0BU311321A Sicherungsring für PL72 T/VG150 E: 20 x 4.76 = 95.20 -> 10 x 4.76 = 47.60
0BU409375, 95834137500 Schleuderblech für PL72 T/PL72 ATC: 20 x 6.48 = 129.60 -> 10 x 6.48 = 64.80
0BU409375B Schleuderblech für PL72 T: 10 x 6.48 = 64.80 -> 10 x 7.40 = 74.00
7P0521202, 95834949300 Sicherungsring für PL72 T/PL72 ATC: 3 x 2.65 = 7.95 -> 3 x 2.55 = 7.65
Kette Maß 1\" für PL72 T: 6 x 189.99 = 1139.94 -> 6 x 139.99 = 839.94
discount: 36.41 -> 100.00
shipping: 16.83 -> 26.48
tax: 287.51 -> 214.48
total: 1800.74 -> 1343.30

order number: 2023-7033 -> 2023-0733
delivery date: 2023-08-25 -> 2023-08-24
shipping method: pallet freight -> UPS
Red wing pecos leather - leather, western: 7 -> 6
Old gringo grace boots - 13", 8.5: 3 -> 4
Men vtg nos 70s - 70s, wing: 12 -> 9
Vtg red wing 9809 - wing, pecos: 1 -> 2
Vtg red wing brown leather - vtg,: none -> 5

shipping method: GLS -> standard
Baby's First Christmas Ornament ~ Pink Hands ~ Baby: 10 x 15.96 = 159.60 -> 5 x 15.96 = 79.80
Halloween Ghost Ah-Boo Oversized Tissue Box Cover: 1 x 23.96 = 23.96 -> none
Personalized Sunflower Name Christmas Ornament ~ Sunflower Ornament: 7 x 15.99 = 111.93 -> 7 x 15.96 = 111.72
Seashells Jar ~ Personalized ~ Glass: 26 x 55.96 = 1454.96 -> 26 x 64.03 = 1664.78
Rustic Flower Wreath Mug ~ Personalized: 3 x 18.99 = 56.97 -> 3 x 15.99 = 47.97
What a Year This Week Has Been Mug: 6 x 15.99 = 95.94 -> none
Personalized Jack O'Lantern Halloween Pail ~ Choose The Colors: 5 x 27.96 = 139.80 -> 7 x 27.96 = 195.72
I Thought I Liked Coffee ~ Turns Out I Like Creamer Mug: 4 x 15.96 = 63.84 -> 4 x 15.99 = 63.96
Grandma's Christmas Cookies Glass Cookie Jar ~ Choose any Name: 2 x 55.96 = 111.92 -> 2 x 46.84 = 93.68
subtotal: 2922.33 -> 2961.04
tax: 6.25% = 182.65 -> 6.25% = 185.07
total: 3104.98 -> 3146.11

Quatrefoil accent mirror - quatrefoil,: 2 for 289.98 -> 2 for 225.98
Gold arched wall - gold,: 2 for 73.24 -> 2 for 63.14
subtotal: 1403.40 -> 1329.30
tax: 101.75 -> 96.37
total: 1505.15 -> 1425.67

━━━━━━━━━━━━━━━━

PROBLEM STATEMENT → Output, and output only, the lines from the one containing "subtotal: 1403.40 -> 1329.30" through the last line of the data above.

ANSWER TO THIS PROBLEM →
subtotal: 1403.40 -> 1329.30
tax: 101.75 -> 96.37
total: 1505.15 -> 1425.67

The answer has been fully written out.